Bild: Emine Sevgi Özdamar bei der Entgegennahme des Büchnerpreises in Darmsta…
Eine Spinne und Zigarettenrauch, das bleibt hängen von der Verleihung des
Büchnerpreises an Emine Sevgi Özdamar, die man am Samstag live bei der
Akademie für Sprache und Dichtung in Darmstadt oder bequem zu Hause per
Livestream ansehen konnte. Die Spinne, so erzählte die Schriftstellerin in
ihrer Dankesrede, kam ihr als Kind wie eine Wiedergängerin ihres Bruders
vor, der, vier Jahre vor ihrer eigenen Geburt, im Alter von zwei Jahren
gestorben war.
Und der Zigarettenrauch stammt von ihrem Großvater, der, nachdem er im Kino
einen Film mit Jean Gabin gesehen hatte, eine Zeitlang so rauchte wie der
französische Schauspieler: die Zigarette lässig im Mundwinkel.
Dass zu Emine Sevgi Özdamars Stärken gehört, in ihren Büchern nie abstrakt
über ihre Erinnerungen und Erfahrungen zu schreiben, sondern stets konkret
in den beschriebenen Szenen zu bleiben, hatte Marie Schmidt, die
Literaturredakteurin der SZ, zuvor in ihrer Laudatio herausgearbeitet. Die
Dankesrede der Schriftstellerin konnte man gut als weiteren Beleg für diese
Beobachtung nehmen.
In ihrer zweiten Hälfte wurde diese Rede dann aber noch zu einer Hommage,
die Ernst Osterkamp, der Präsident der Akademie, in seinem Schlusswort ganz
gerührt als „Dankesrede auf Georg Büchner“ bezeichnete. In die Rede hinein
montierte Özdamar eine Episode, die man bereits aus ihrem Roman [1][„Ein
von Schatten begrenzter Raum“] kennen kann, über ihre erste Begegnung mit
Büchner als junge Frau auf der Schauspielschule in Istanbul.

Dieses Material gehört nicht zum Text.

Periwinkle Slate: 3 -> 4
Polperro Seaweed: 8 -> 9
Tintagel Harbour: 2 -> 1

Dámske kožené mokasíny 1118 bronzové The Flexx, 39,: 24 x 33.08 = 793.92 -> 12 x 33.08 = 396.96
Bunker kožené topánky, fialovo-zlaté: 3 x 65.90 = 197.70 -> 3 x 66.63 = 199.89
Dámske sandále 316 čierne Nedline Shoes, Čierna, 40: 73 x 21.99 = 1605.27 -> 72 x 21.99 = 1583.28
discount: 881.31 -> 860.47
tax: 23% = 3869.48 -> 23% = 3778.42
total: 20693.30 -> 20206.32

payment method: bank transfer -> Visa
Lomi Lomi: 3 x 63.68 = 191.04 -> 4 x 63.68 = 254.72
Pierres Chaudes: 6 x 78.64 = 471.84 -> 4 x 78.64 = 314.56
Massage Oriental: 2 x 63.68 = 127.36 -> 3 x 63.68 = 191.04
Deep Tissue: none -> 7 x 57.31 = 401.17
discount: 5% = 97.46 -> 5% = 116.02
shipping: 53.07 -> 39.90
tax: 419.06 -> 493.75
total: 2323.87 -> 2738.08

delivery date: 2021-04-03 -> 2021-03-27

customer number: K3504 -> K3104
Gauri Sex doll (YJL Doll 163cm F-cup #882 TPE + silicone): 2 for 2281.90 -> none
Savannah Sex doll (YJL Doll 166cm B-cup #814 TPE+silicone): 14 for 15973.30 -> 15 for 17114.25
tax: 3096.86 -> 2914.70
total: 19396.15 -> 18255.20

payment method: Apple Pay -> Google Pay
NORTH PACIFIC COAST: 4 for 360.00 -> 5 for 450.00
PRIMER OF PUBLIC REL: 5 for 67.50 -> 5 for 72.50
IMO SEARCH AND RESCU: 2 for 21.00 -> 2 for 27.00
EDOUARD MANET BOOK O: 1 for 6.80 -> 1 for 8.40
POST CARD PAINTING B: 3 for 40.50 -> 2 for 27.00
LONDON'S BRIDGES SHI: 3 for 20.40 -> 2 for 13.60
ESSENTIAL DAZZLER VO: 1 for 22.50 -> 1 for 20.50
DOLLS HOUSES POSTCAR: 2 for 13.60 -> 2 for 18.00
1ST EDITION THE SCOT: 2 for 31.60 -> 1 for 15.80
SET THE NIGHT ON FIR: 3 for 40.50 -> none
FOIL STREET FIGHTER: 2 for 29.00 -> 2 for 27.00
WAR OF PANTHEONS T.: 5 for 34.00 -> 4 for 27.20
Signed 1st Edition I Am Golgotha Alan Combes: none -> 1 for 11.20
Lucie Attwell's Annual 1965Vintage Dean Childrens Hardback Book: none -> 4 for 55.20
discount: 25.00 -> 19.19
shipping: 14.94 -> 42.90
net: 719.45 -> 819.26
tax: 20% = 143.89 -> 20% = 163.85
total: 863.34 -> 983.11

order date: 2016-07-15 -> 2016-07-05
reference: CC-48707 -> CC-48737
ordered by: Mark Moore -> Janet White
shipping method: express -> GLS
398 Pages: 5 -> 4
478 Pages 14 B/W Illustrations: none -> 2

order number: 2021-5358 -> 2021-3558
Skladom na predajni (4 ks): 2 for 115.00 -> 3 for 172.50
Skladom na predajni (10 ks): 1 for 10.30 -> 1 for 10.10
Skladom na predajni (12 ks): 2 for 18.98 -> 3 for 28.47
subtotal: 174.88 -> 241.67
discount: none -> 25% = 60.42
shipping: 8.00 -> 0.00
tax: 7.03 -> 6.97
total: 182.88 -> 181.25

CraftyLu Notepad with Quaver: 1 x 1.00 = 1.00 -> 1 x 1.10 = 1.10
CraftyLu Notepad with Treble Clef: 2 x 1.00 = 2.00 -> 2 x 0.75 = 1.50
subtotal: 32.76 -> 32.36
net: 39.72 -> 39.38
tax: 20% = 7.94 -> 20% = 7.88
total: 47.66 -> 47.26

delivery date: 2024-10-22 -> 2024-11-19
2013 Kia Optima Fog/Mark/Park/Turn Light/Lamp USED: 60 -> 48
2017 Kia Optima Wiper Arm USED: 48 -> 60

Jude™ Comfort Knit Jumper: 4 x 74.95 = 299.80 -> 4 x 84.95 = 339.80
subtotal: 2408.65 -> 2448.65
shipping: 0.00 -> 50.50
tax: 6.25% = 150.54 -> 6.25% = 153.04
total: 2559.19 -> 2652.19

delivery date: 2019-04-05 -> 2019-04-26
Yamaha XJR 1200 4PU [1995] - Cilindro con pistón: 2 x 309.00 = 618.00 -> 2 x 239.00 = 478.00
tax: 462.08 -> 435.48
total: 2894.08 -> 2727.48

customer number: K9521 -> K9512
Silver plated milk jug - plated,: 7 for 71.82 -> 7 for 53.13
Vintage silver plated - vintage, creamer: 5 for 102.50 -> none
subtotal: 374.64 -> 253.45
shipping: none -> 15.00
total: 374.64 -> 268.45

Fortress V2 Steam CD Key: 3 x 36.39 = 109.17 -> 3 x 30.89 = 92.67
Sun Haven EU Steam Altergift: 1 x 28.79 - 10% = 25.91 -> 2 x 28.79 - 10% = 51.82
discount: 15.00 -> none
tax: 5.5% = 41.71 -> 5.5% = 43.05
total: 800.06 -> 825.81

Statt der Spinne wurde Büchner ihr damals der große Bruder, „der mit auf
meinem Weg leuchtete“. Und weiter: „Jeder hat im Himmel einen persönlichen
Himmel, in dem nicht nur die Sterne, sondern auch die Menschen, die uns
sehr berührt haben, ständig leuchten. Einer davon ist mein Bruder Georg
Büchner.“
Marie Schmidt hatte zuvor in ihrer Laudatio die Vielfalt und
Unmittelbarkeit der Schreibweisen Özdamar herausgestellt: „Ihre
Literatursprache kommt mir so vor, als würde sie die Welt ein- und
ausatmen“, sagte Schmidt, die damit die Besonderheiten dieser Autorin gegen
die Zuschreibungen und die „Sortier- und Stempelmaschine des Betriebs“
ausspielte, die Özdamar allzu lange allzu eindeutig in die „türkische
Schublade“ (ein Begriff von Özdamar selbst) gesteckt haben.
## Das Leben lieben
Schön und treffend war noch die Beobachtung in der Laudatio, in den Romanen
Özdamars sei die Erfahrung zu machen, „dass glückliche Liebe groß und
anarchisch sein kann“, während bei vielen Autoren wie Achternbusch und
Fassbinder, die Özdamar selbst auch bewundert, vor allem der unglücklichen
und tragischen Liebe Heftigkeit zugesprochen wird. Den Schatten von
Militärputschen, Toden und harschen Einordnungen auf der einen Seite steht
in Özdamars Werk tatsächlich die Bereitschaft, die Literatur, das Theater,
viele Menschen und auch allgemein das Leben zu lieben, auf der anderen
Seite entgegen.
Hübsch auf der Darmstädter Veranstaltung war zuvor noch eine Anekdote von
[2][Niklas Maak,] der den Merck-Preis bekam. Der FAZ-Architekturkritiker
erzählte von seiner Anfangszeit als Jungredakteur bei der SZ, wo er ein
Büro neben dem Feuilletongranden Joachim Kaiser zugewiesen bekommen hatte.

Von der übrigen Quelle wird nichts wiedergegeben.